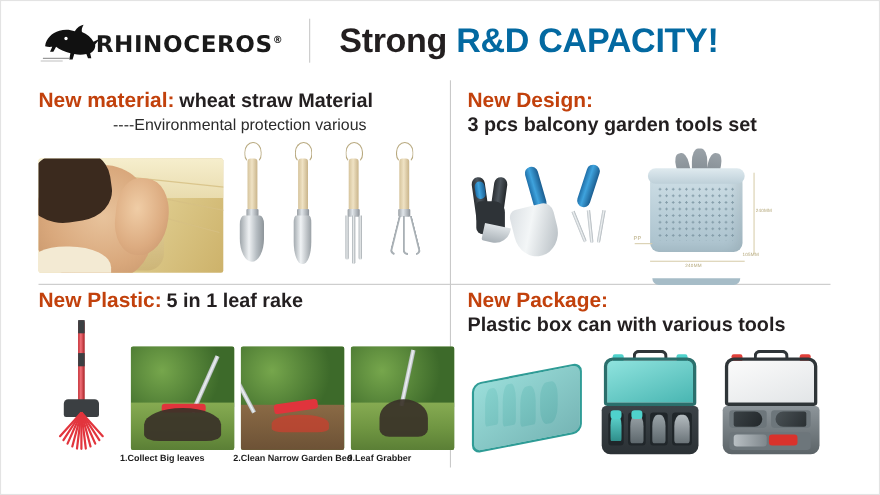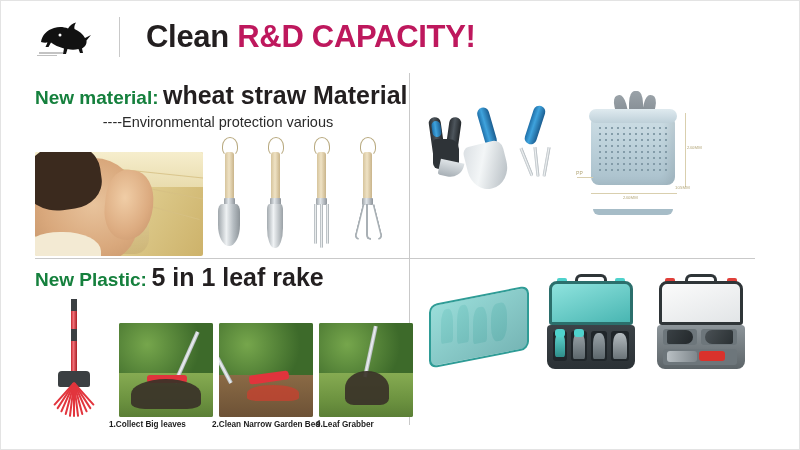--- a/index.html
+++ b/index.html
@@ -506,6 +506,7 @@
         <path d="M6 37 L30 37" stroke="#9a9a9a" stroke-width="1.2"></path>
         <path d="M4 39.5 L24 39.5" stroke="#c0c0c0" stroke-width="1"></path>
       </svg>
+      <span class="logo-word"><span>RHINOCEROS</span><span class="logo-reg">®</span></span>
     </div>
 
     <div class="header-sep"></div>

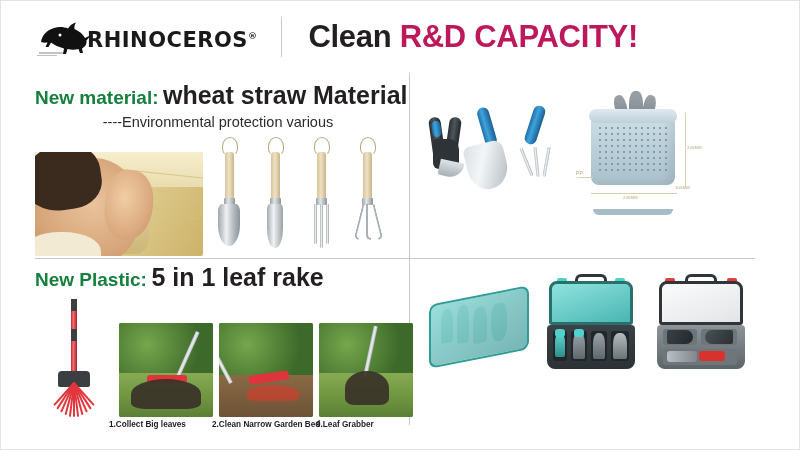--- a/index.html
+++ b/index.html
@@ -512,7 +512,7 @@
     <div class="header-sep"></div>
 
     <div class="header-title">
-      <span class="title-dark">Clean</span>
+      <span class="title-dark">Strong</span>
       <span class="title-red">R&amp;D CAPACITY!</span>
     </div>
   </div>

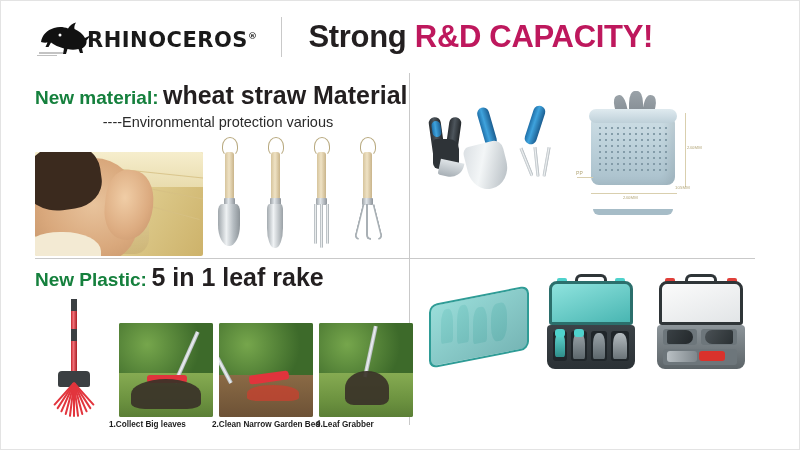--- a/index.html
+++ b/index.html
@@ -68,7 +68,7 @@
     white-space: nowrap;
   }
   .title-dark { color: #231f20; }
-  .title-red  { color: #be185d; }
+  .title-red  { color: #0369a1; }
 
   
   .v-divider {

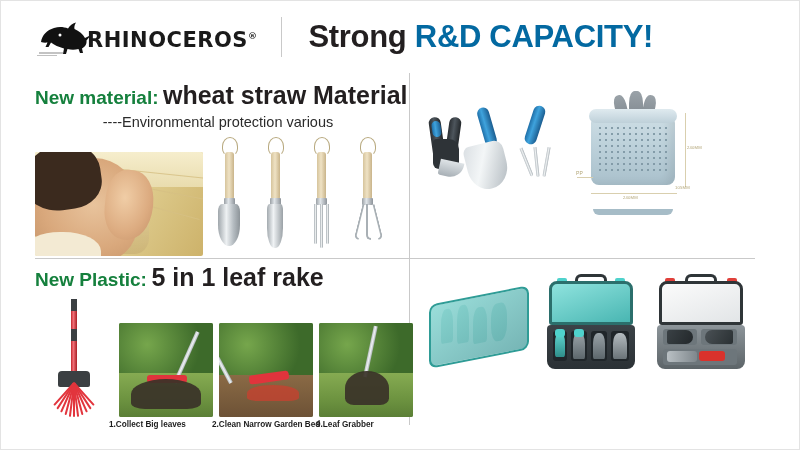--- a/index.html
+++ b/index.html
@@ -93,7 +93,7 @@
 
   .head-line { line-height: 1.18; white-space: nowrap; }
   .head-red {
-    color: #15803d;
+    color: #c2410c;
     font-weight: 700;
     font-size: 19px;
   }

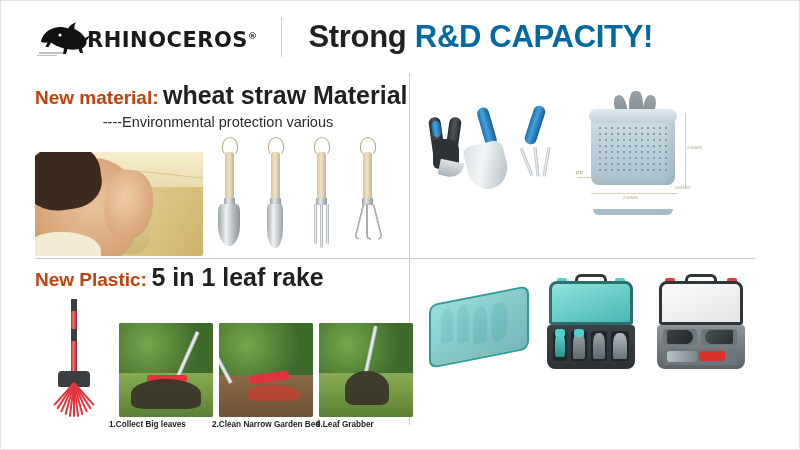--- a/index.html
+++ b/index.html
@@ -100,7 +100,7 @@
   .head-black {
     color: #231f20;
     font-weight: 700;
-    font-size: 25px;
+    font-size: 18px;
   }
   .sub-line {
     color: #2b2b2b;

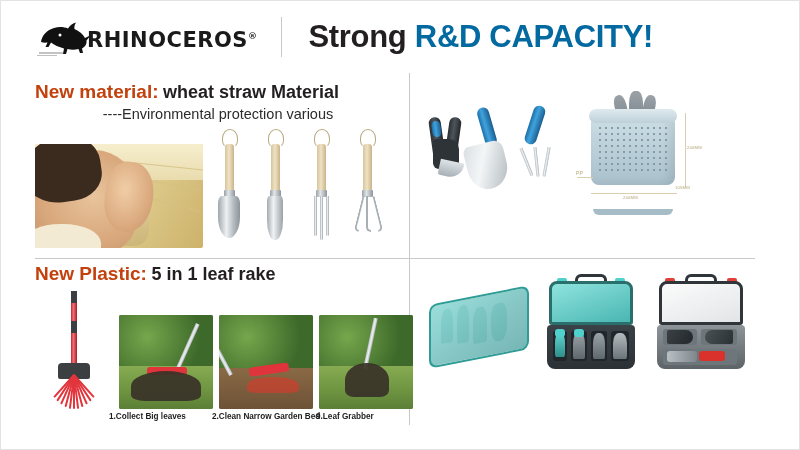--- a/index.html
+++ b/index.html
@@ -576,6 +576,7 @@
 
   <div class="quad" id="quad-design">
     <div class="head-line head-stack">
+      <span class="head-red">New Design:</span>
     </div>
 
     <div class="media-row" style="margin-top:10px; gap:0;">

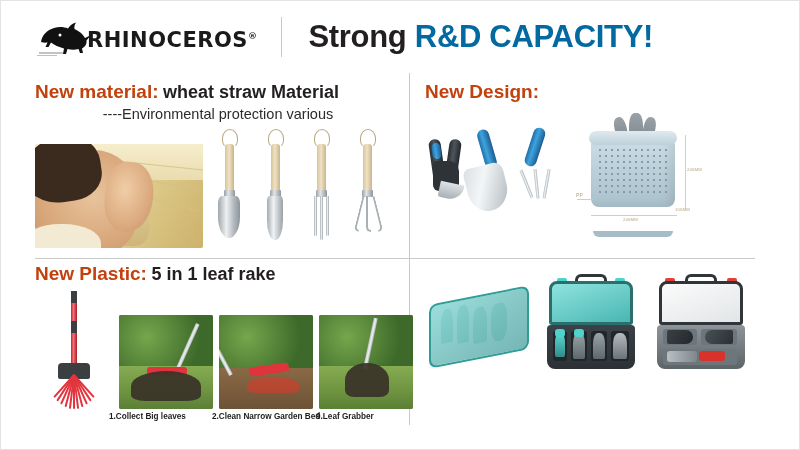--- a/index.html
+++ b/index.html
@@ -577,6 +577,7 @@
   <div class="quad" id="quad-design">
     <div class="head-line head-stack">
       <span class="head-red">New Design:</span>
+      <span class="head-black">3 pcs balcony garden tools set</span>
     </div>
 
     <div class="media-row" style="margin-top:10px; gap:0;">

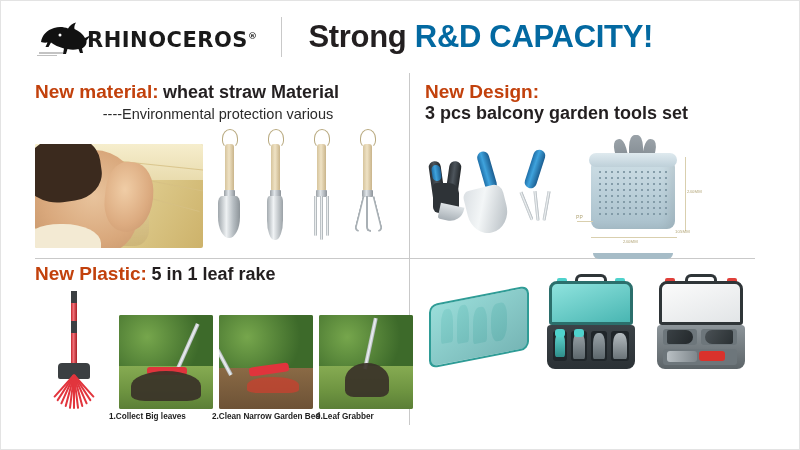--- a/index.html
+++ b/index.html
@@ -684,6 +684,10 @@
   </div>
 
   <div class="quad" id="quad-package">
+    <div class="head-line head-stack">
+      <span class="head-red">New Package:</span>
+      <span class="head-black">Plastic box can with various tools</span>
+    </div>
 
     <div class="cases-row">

◆ ◆ ◆ ◆ ◆ ◆ ◆

• Directions for this task:
Exactly repeat the data above; the pictures do not belong in your copy.

• Answer to the problem:
--- a/index.html
+++ b/index.html
@@ -506,6 +506,7 @@
         <path d="M6 37 L30 37" stroke="#9a9a9a" stroke-width="1.2"></path>
         <path d="M4 39.5 L24 39.5" stroke="#c0c0c0" stroke-width="1"></path>
       </svg>
+      <span class="logo-word"><span>RHINOCEROS</span><span class="logo-reg">®</span></span>
     </div>
 
     <div class="header-sep"></div>

--- a/index.html
+++ b/index.html
@@ -512,7 +512,7 @@
     <div class="header-sep"></div>
 
     <div class="header-title">
-      <span class="title-dark">Clean</span>
+      <span class="title-dark">Strong</span>
       <span class="title-red">R&amp;D CAPACITY!</span>
     </div>
   </div>

--- a/index.html
+++ b/index.html
@@ -68,7 +68,7 @@
     white-space: nowrap;
   }
   .title-dark { color: #231f20; }
-  .title-red  { color: #be185d; }
+  .title-red  { color: #0369a1; }
 
   
   .v-divider {

--- a/index.html
+++ b/index.html
@@ -93,7 +93,7 @@
 
   .head-line { line-height: 1.18; white-space: nowrap; }
   .head-red {
-    color: #15803d;
+    color: #c2410c;
     font-weight: 700;
     font-size: 19px;
   }

--- a/index.html
+++ b/index.html
@@ -100,7 +100,7 @@
   .head-black {
     color: #231f20;
     font-weight: 700;
-    font-size: 25px;
+    font-size: 18px;
   }
   .sub-line {
     color: #2b2b2b;

--- a/index.html
+++ b/index.html
@@ -576,6 +576,7 @@
 
   <div class="quad" id="quad-design">
     <div class="head-line head-stack">
+      <span class="head-red">New Design:</span>
     </div>
 
     <div class="media-row" style="margin-top:10px; gap:0;">

--- a/index.html
+++ b/index.html
@@ -577,6 +577,7 @@
   <div class="quad" id="quad-design">
     <div class="head-line head-stack">
       <span class="head-red">New Design:</span>
+      <span class="head-black">3 pcs balcony garden tools set</span>
     </div>
 
     <div class="media-row" style="margin-top:10px; gap:0;">

--- a/index.html
+++ b/index.html
@@ -684,6 +684,10 @@
   </div>
 
   <div class="quad" id="quad-package">
+    <div class="head-line head-stack">
+      <span class="head-red">New Package:</span>
+      <span class="head-black">Plastic box can with various tools</span>
+    </div>
 
     <div class="cases-row">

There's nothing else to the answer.